• PROBLEM TO SOLVE
Pictures should not appear in the copy; the records themselves must be written out exactly.

(Before-and-after change records)
———

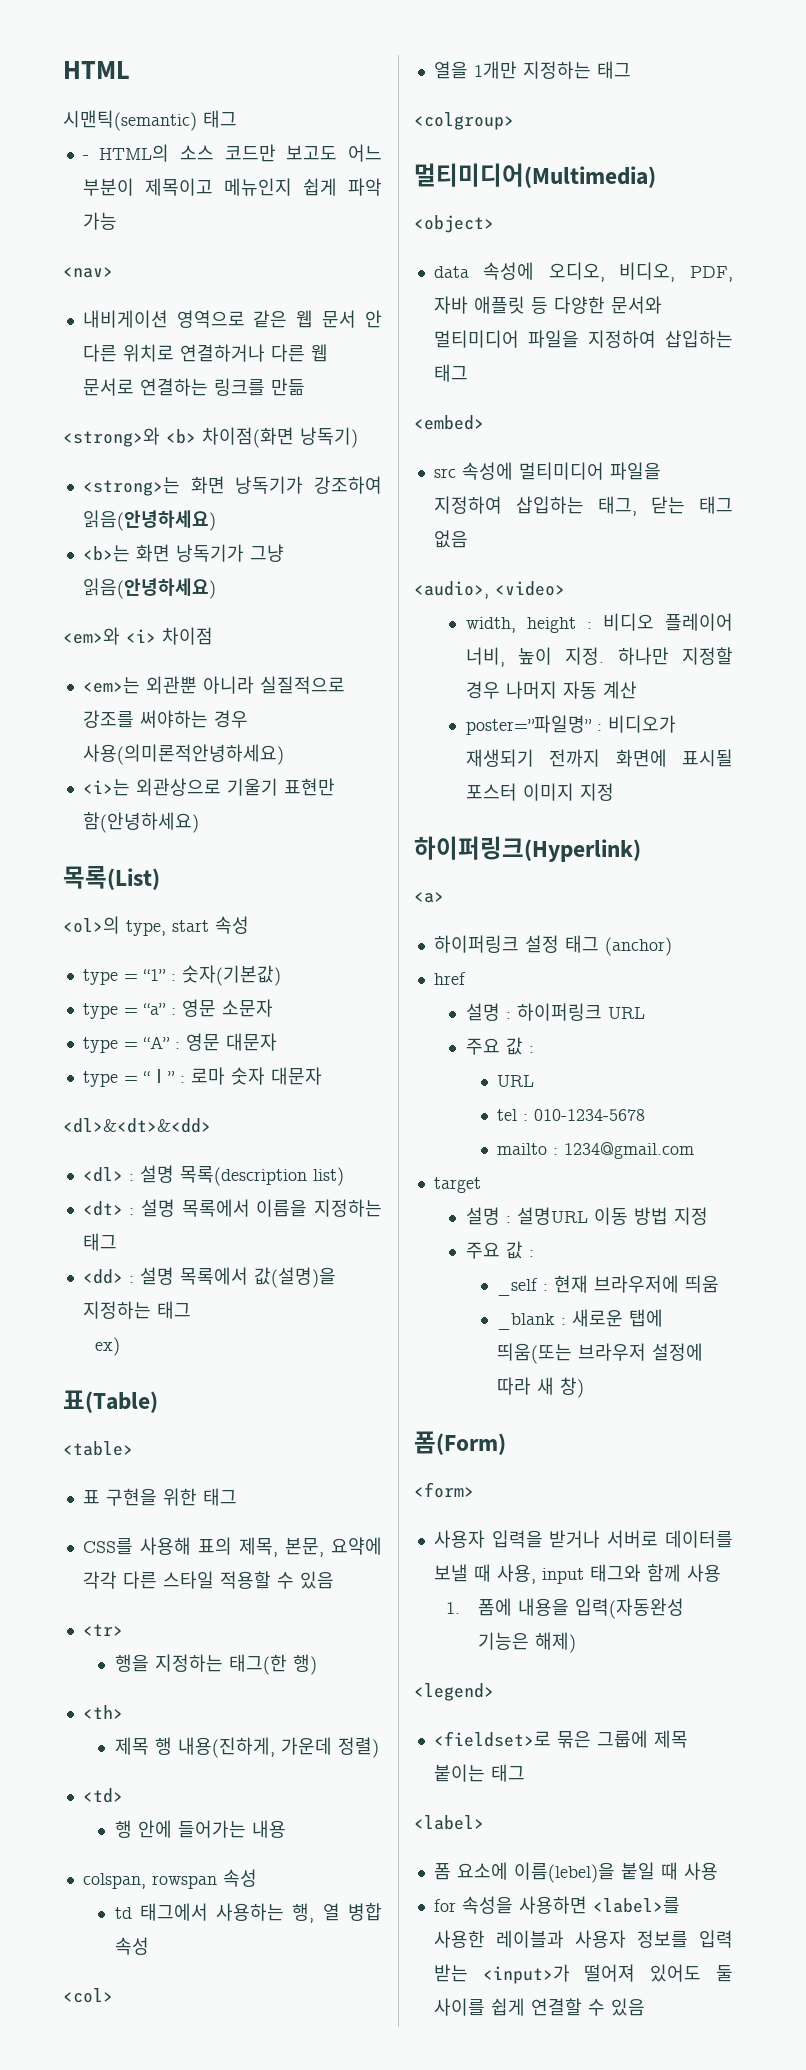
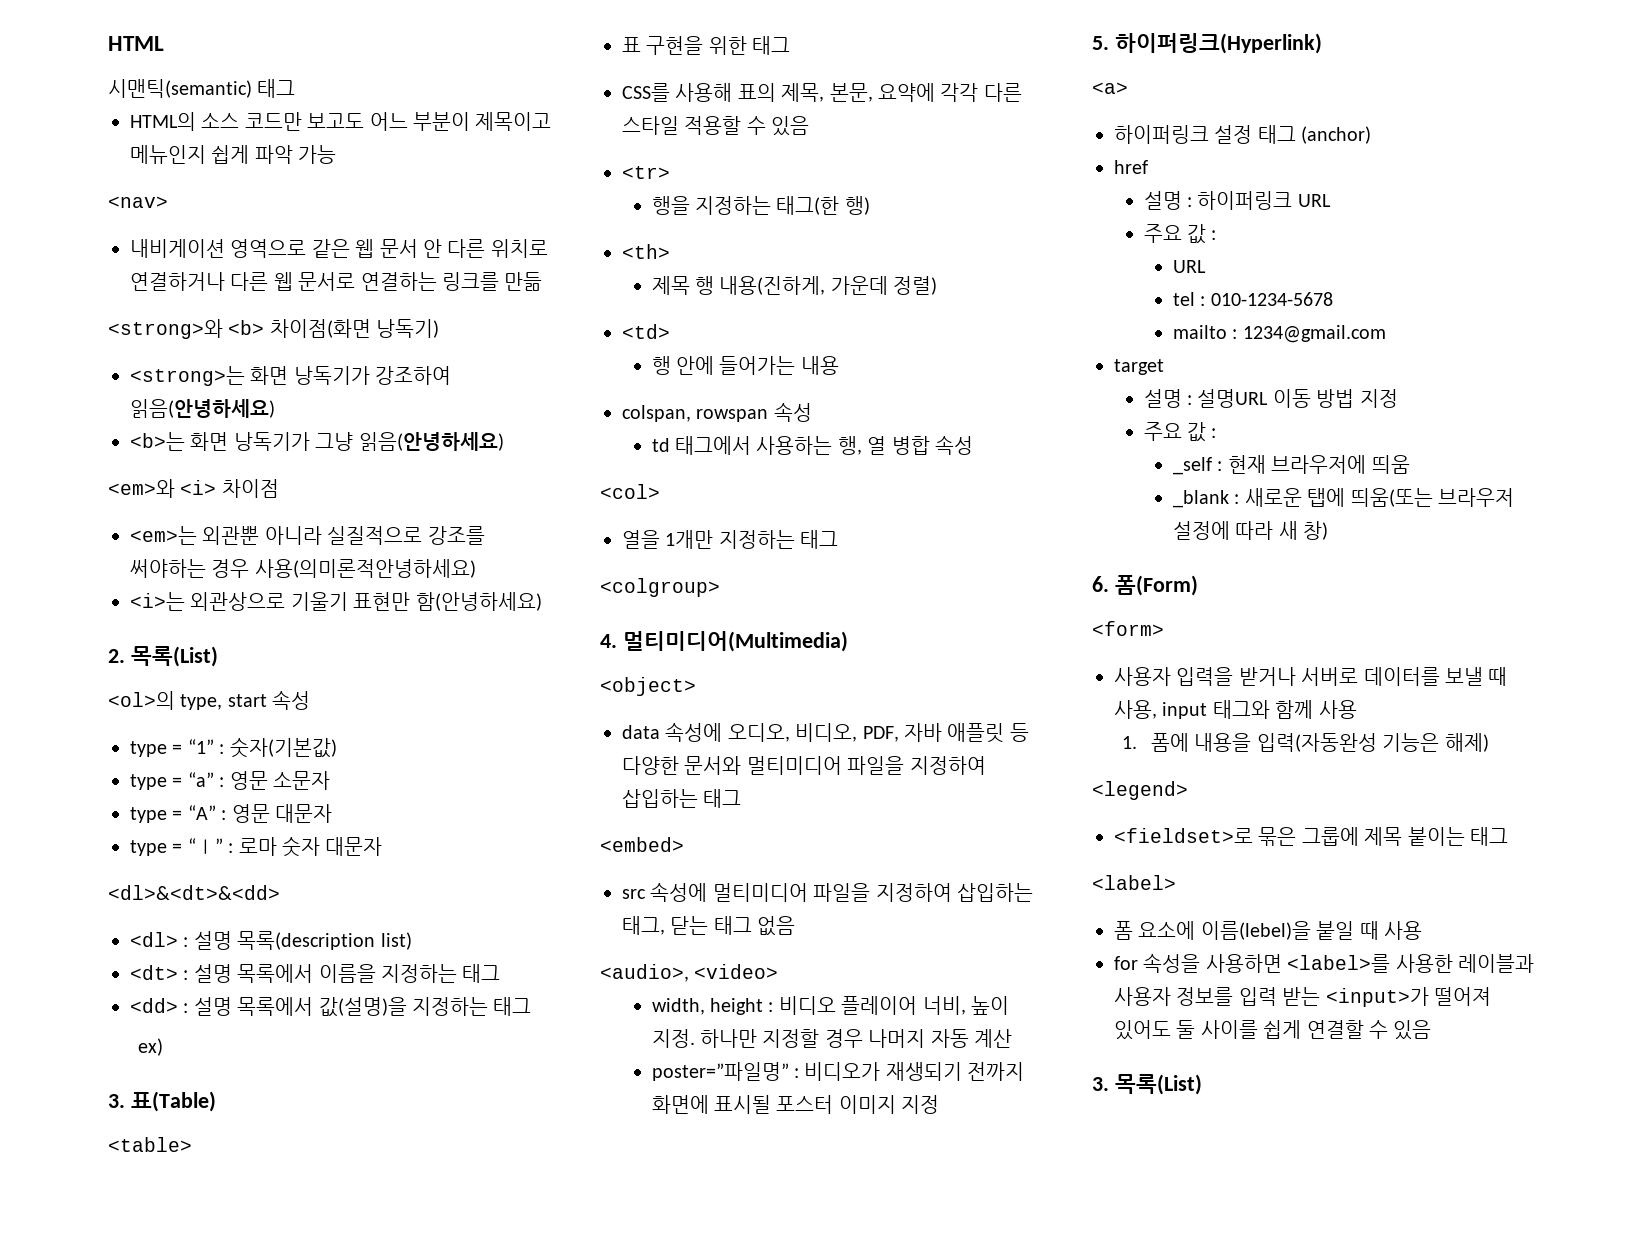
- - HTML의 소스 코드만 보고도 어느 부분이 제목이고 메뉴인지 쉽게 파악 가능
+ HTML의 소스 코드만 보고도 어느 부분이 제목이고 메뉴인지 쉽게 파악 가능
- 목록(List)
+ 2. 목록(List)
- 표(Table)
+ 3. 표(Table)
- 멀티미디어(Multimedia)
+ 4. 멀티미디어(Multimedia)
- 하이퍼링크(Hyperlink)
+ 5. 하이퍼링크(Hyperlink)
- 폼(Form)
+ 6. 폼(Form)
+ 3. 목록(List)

———

• EXERCISE RESPONSE
- - HTML의 소스 코드만 보고도 어느 부분이 제목이고 메뉴인지 쉽게 파악 가능
+ HTML의 소스 코드만 보고도 어느 부분이 제목이고 메뉴인지 쉽게 파악 가능
- 목록(List)
+ 2. 목록(List)
- 표(Table)
+ 3. 표(Table)
- 멀티미디어(Multimedia)
+ 4. 멀티미디어(Multimedia)
- 하이퍼링크(Hyperlink)
+ 5. 하이퍼링크(Hyperlink)
- 폼(Form)
+ 6. 폼(Form)
+ 3. 목록(List)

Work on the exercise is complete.